======== TASK INPUT ========

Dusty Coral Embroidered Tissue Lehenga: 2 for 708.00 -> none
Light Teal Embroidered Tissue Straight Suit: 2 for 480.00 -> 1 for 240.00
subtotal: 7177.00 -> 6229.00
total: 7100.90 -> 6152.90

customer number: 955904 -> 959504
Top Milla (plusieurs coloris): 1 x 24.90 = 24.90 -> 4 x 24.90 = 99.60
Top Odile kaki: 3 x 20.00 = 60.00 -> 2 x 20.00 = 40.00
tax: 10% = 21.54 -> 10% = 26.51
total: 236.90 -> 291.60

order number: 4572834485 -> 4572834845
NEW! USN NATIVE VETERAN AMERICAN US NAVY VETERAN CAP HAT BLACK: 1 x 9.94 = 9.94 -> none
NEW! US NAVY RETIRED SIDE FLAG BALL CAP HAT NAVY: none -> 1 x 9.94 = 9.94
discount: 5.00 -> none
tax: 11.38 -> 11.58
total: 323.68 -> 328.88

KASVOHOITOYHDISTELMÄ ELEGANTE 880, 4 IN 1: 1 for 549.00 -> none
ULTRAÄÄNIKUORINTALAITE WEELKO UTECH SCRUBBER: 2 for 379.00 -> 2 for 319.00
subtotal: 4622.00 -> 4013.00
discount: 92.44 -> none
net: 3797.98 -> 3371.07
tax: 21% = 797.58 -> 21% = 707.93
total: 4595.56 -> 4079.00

========

**REQUIRED WORK**
Your task is to print the whole listing again exactly.

**RESULT FOR THIS TASK**
Dusty Coral Embroidered Tissue Lehenga: 2 for 708.00 -> none
Light Teal Embroidered Tissue Straight Suit: 2 for 480.00 -> 1 for 240.00
subtotal: 7177.00 -> 6229.00
total: 7100.90 -> 6152.90

customer number: 955904 -> 959504
Top Milla (plusieurs coloris): 1 x 24.90 = 24.90 -> 4 x 24.90 = 99.60
Top Odile kaki: 3 x 20.00 = 60.00 -> 2 x 20.00 = 40.00
tax: 10% = 21.54 -> 10% = 26.51
total: 236.90 -> 291.60

order number: 4572834485 -> 4572834845
NEW! USN NATIVE VETERAN AMERICAN US NAVY VETERAN CAP HAT BLACK: 1 x 9.94 = 9.94 -> none
NEW! US NAVY RETIRED SIDE FLAG BALL CAP HAT NAVY: none -> 1 x 9.94 = 9.94
discount: 5.00 -> none
tax: 11.38 -> 11.58
total: 323.68 -> 328.88

KASVOHOITOYHDISTELMÄ ELEGANTE 880, 4 IN 1: 1 for 549.00 -> none
ULTRAÄÄNIKUORINTALAITE WEELKO UTECH SCRUBBER: 2 for 379.00 -> 2 for 319.00
subtotal: 4622.00 -> 4013.00
discount: 92.44 -> none
net: 3797.98 -> 3371.07
tax: 21% = 797.58 -> 21% = 707.93
total: 4595.56 -> 4079.00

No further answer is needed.